Difference listings:
=== Section Start ===

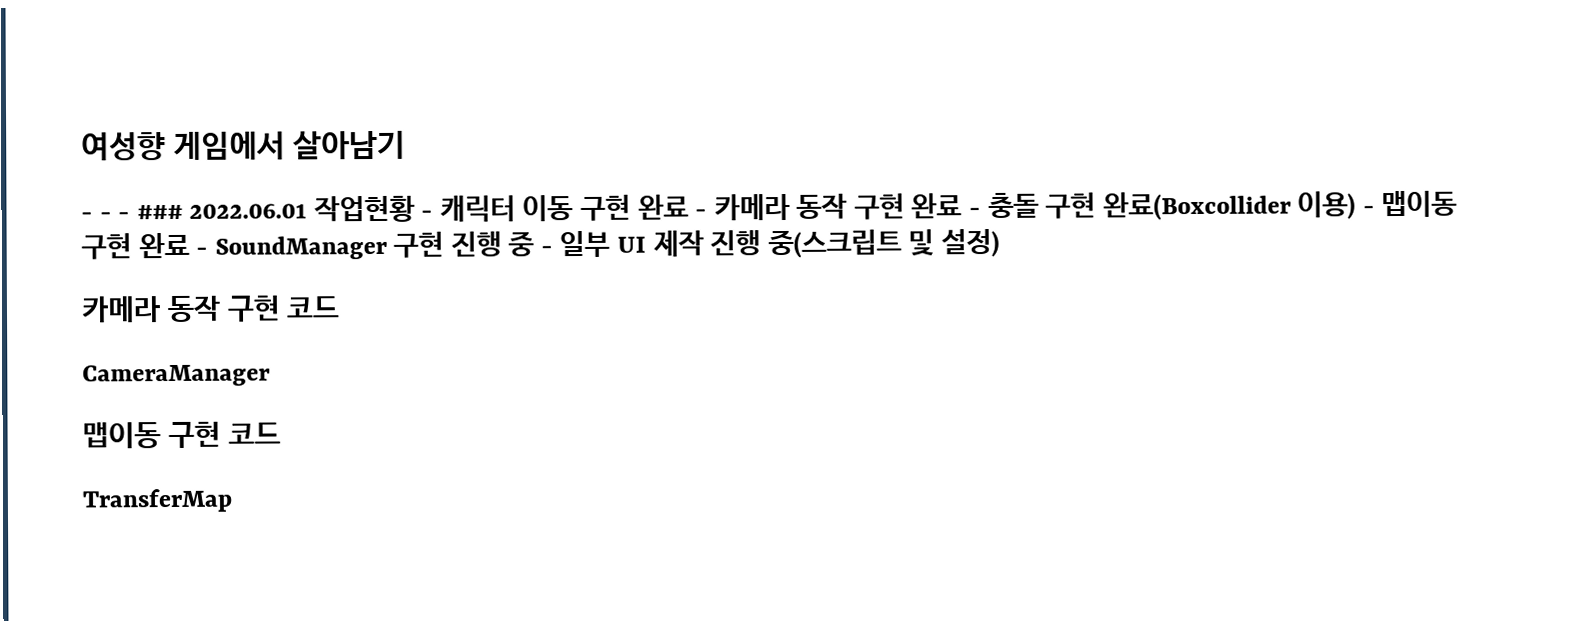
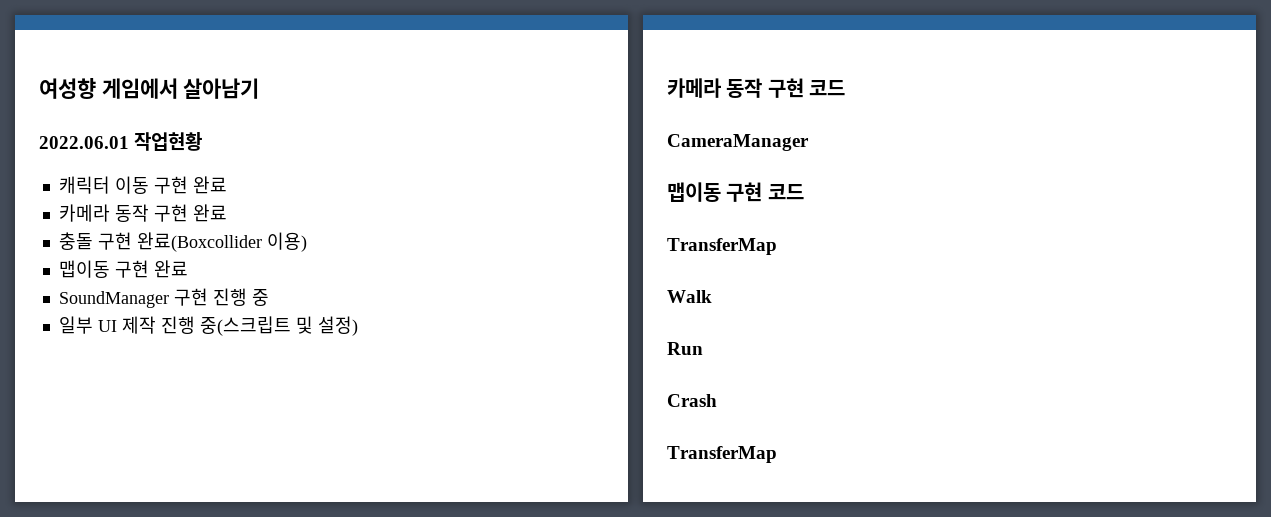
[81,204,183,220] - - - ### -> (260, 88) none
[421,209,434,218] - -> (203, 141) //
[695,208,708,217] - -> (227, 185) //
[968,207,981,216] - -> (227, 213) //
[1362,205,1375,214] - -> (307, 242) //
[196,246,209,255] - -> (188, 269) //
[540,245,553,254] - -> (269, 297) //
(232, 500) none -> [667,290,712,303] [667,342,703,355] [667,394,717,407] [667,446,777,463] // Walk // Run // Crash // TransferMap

=== Section End ===

What you should do: Please transcribe the lines from the one containing "[196,246,209,255] - -> (188, 269) //" through the last line of the records. Include both ends and nothing else.

Exercise result:
[196,246,209,255] - -> (188, 269) //
[540,245,553,254] - -> (269, 297) //
(232, 500) none -> [667,290,712,303] [667,342,703,355] [667,394,717,407] [667,446,777,463] // Walk // Run // Crash // TransferMap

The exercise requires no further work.